Start of Exercise input
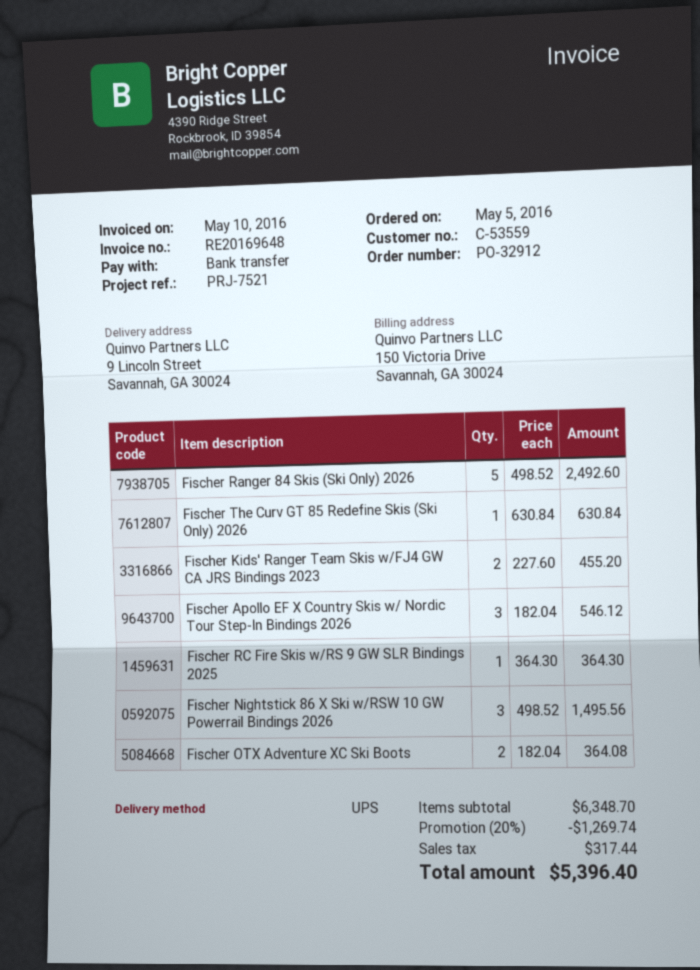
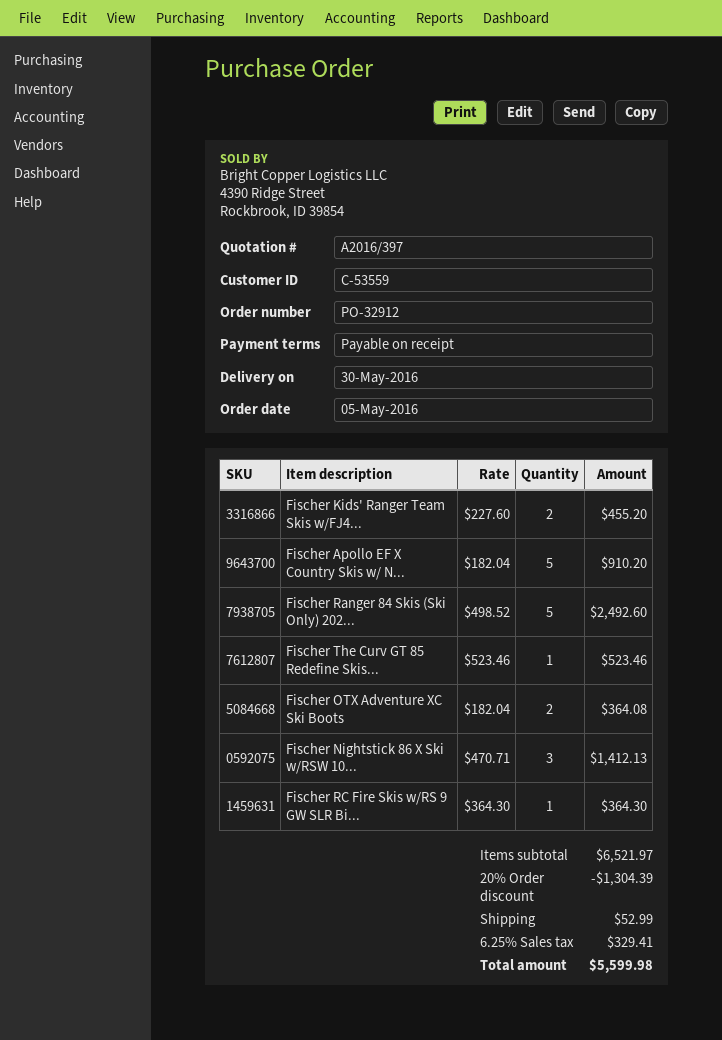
Fischer The Curv GT 85 Redefine Skis (Ski Only) 2026: 1 x 630.84 = 630.84 -> 1 x 523.46 = 523.46
Fischer Apollo EF X Country Skis w/ Nordic Tour Step-In Bindings 2026: 3 x 182.04 = 546.12 -> 5 x 182.04 = 910.20
Fischer Nightstick 86 X Ski w/RSW 10 GW Powerrail Bindings 2026: 3 x 498.52 = 1495.56 -> 3 x 470.71 = 1412.13
subtotal: 6348.70 -> 6521.97
discount: 20% = 1269.74 -> 20% = 1304.39
shipping: none -> 52.99
tax: 317.44 -> 329.41
total: 5396.40 -> 5599.98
End of Exercise input
▶ [Task to complete]
Write out exactly the lines that run from the one containing "shipping: none -> 52.99" to the end of the records, both end lines included.

▶ [Answer to this task]
shipping: none -> 52.99
tax: 317.44 -> 329.41
total: 5396.40 -> 5599.98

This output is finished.